■ **WORK TASK**:
Find every line in the entries that holds the string "style" and report it.

----- EXTRACTED RECORDS -----

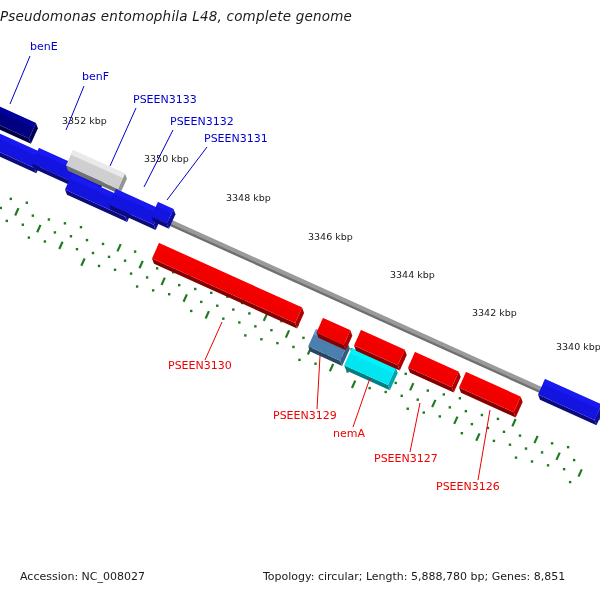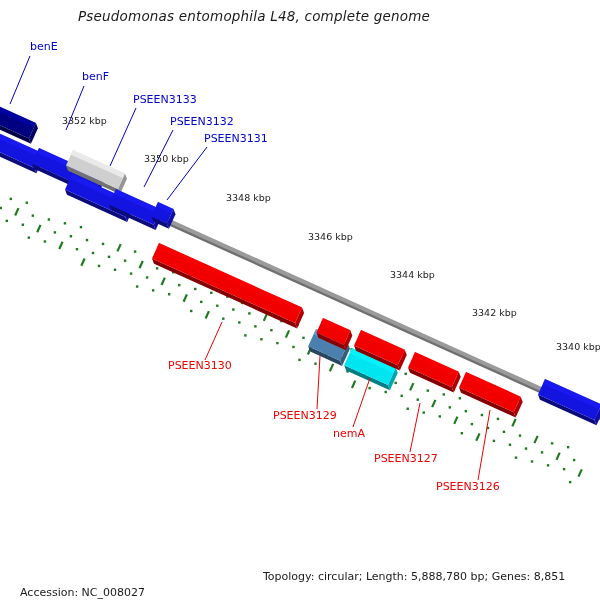--- a/index.html
+++ b/index.html
@@ -6,7 +6,7 @@
   body{width:600px;height:600px;overflow:hidden;
        font-family:"DejaVu Sans","Liberation Sans",sans-serif;}
   #stage{position:relative;width:600px;height:600px;background:#fff;}
-  #title{position:absolute;left:0;top:8px;width:508px;text-align:center;
+  #title{position:absolute;left:0;top:8px;width:508px;
          font-family:"DejaVu Sans","Liberation Sans",sans-serif;
          font-style:italic;font-size:13.5px;color:#1a1a1a;letter-spacing:.2px;}
   svg.map{position:absolute;left:0;top:0;width:600px;height:600px;}

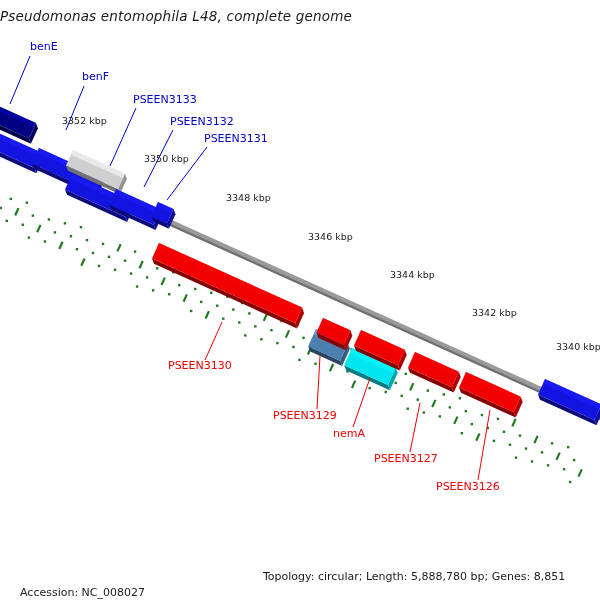--- a/index.html
+++ b/index.html
@@ -19,7 +19,7 @@
   .lead.fwd{stroke:#0000cc;}
   .lead.rev{stroke:#ee0000;}
   #footer{position:absolute;left:0;top:570px;width:600px;height:24px;}
-  #acc{position:absolute;left:20px;top:0;font-size:11px;color:#1a1a1a;margin-top:16px;}
+  #acc{position:absolute;left:20px;top:0;font-size:11px;color:#1a1a1a;}
   #topo{position:absolute;left:263px;top:0;font-size:11px;color:#1a1a1a;}
 </style>
 </head>

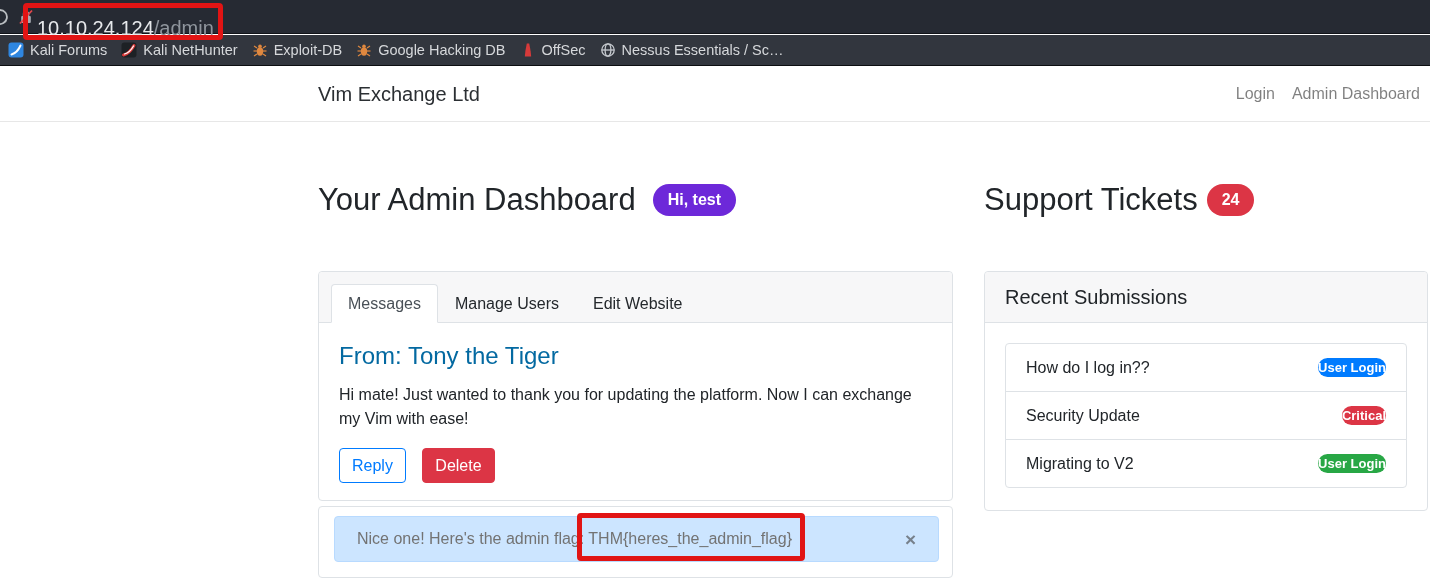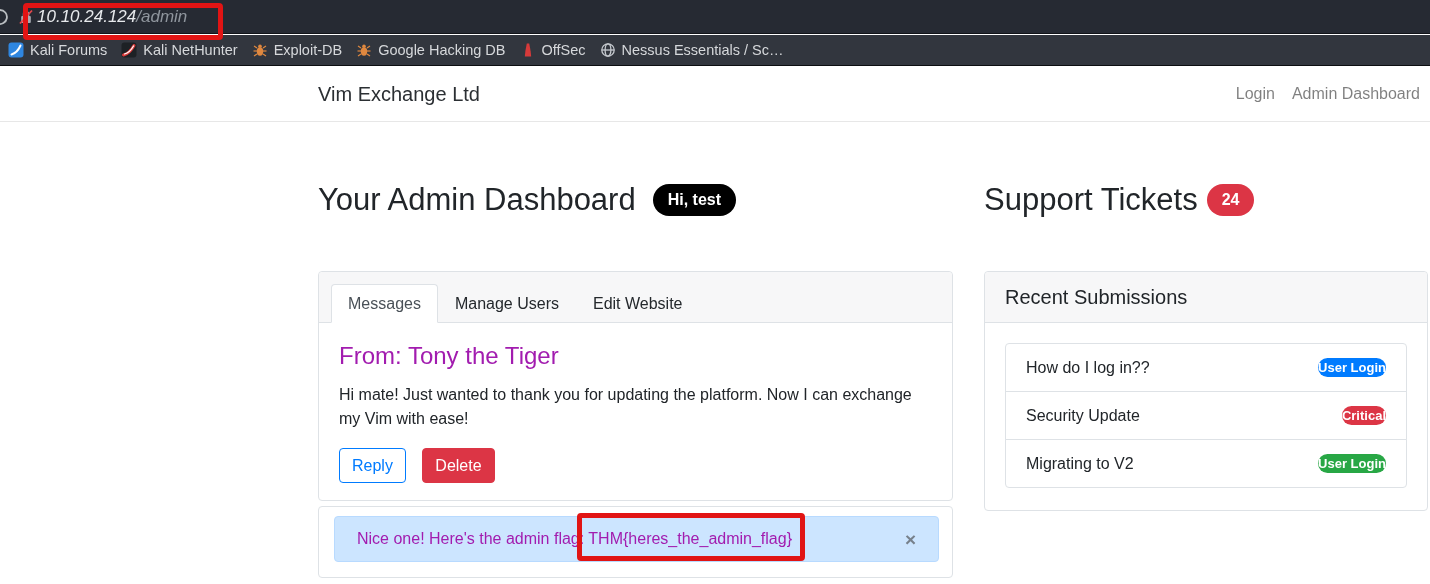--- a/index.html
+++ b/index.html
@@ -12,7 +12,7 @@
              background:#262a33; border-bottom:1px solid #121419; }
   .reload-wrap { position:absolute; left:-9px; top:8px; width:18px; height:18px; }
   .lock-wrap { position:absolute; left:18px; top:9px; width:16px; height:16px; }
-  .url-text { position:absolute; left:37px; top:7px; font-size:17px; line-height:20px; white-space:nowrap;font-style:italic; }
+  .url-text { position:absolute; left:37px; top:18px; font-size:20px; line-height:20px; white-space:nowrap; }
   .url-host { color:#e7e9ec; }
   .url-path { color:#8f959d; }
 

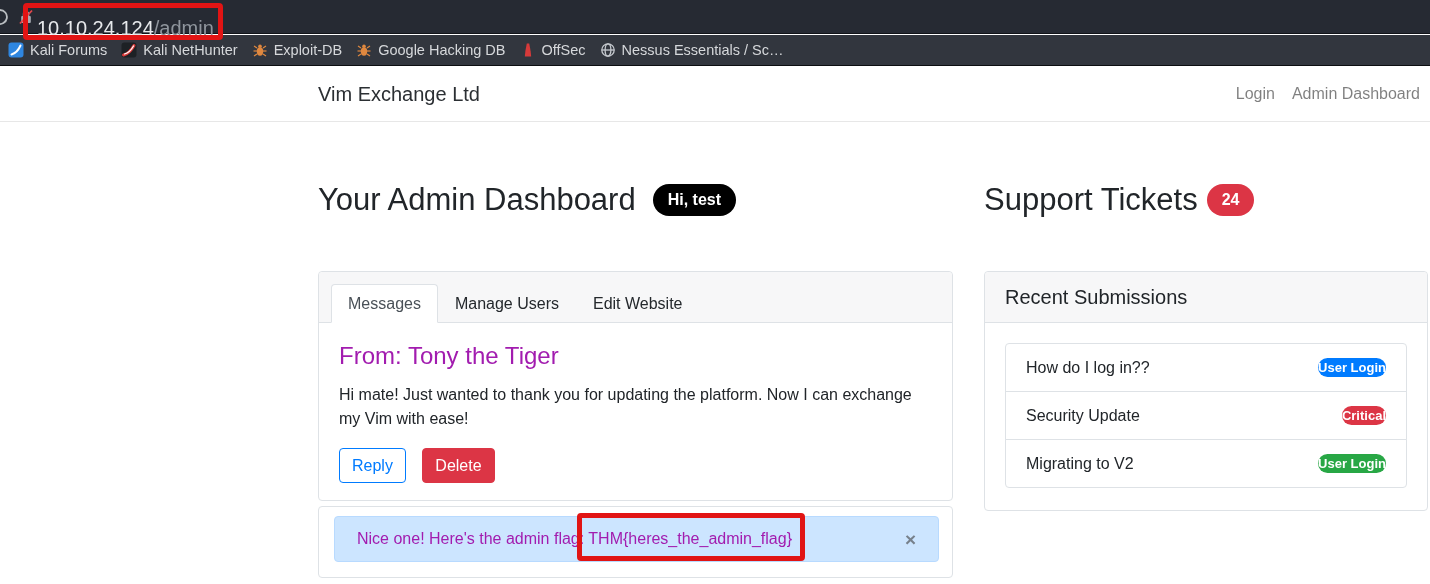--- a/index.html
+++ b/index.html
@@ -42,7 +42,7 @@
   .h1 { font-size:31px; font-weight:500; color:#212529; white-space:nowrap; }
   .pill { display:inline-block; color:#fff; font-weight:bold; font-size:16px;
           padding:6px 15px; border-radius:17px; line-height:20px; }
-  .pill-teal { background:#000000; }
+  .pill-teal { background:#6d28d9; }
   .pill-red  { background:#dc3545; }
 
   

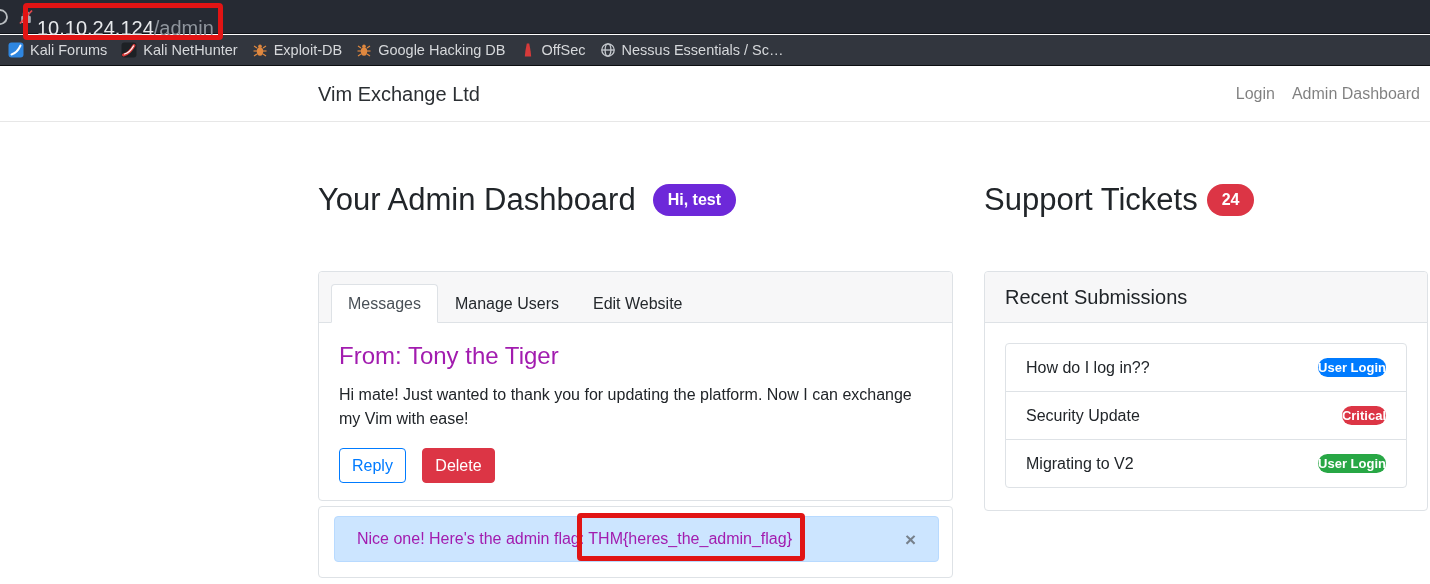--- a/index.html
+++ b/index.html
@@ -59,7 +59,7 @@
   .tab.active { background:#fff; border-color:#dee2e6 #dee2e6 #fff #dee2e6; color:#495057; }
 
   .tabs-body { padding:19px 20px; }
-  .msg-from { font-size:24px; font-weight:500; color:#a21caf; margin-bottom:13px; }
+  .msg-from { font-size:24px; font-weight:500; color:#0369a1; margin-bottom:13px; }
   .msg-text { font-size:16px; line-height:24px; color:#212529; max-width:582px; margin-bottom:17px; }
   .btn { display:inline-block; font-size:16px; line-height:21px; padding:6px 12px;
          border-radius:4px; cursor:pointer; border:1px solid transparent; }

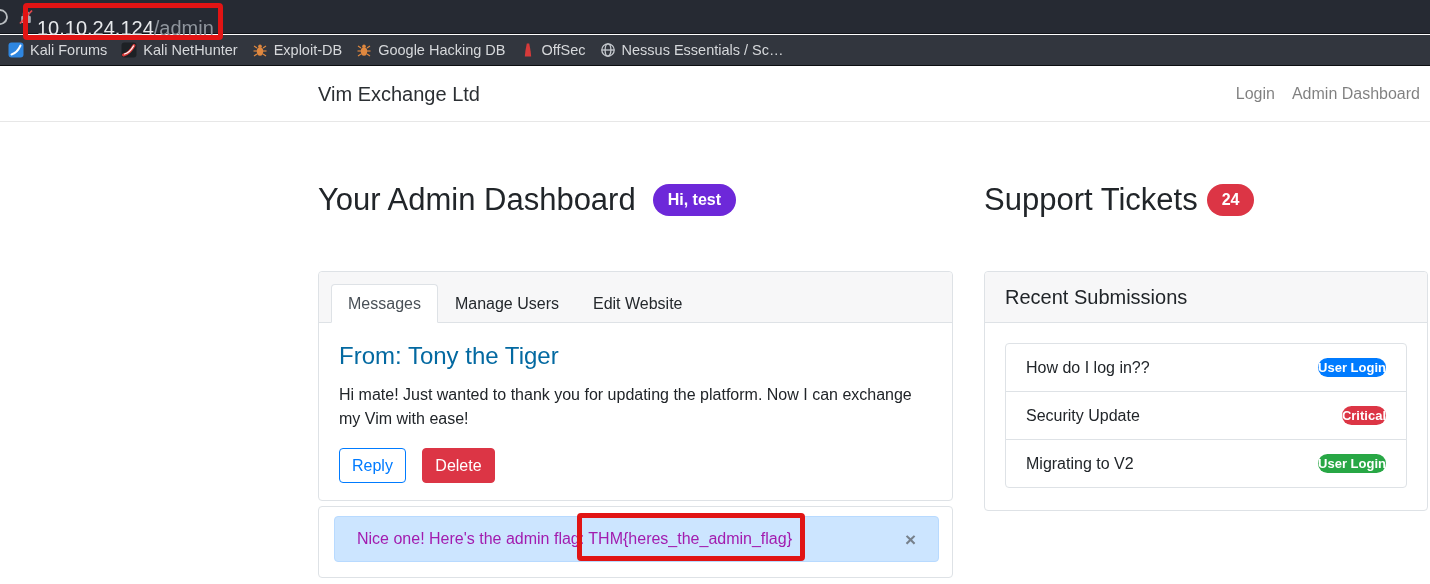--- a/index.html
+++ b/index.html
@@ -70,7 +70,7 @@
   .alert { position:absolute; left:15px; top:9px; width:605px; height:46px;
            background:#cce5ff; border:1px solid #b8daff; border-radius:4px;
            display:flex; align-items:center; padding:0 22px; }
-  .alert-text { font-size:16px; color:#a21caf; white-space:nowrap; }
+  .alert-text { font-size:16px; color:#737373; white-space:nowrap; }
   .alert-close { margin-left:auto; font-size:19px; font-weight:bold; color:#77818c; cursor:pointer; line-height:1; }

-----

■ **RESULT OF THE EXERCISE**:
          font-style:italic;font-size:13.5px;color:#1a1a1a;letter-spacing:.2px;}
 </style>
-  .url-text { position:absolute; left:37px; top:7px; font-size:17px; line-height:20px; white-space:nowrap;font-style:italic; }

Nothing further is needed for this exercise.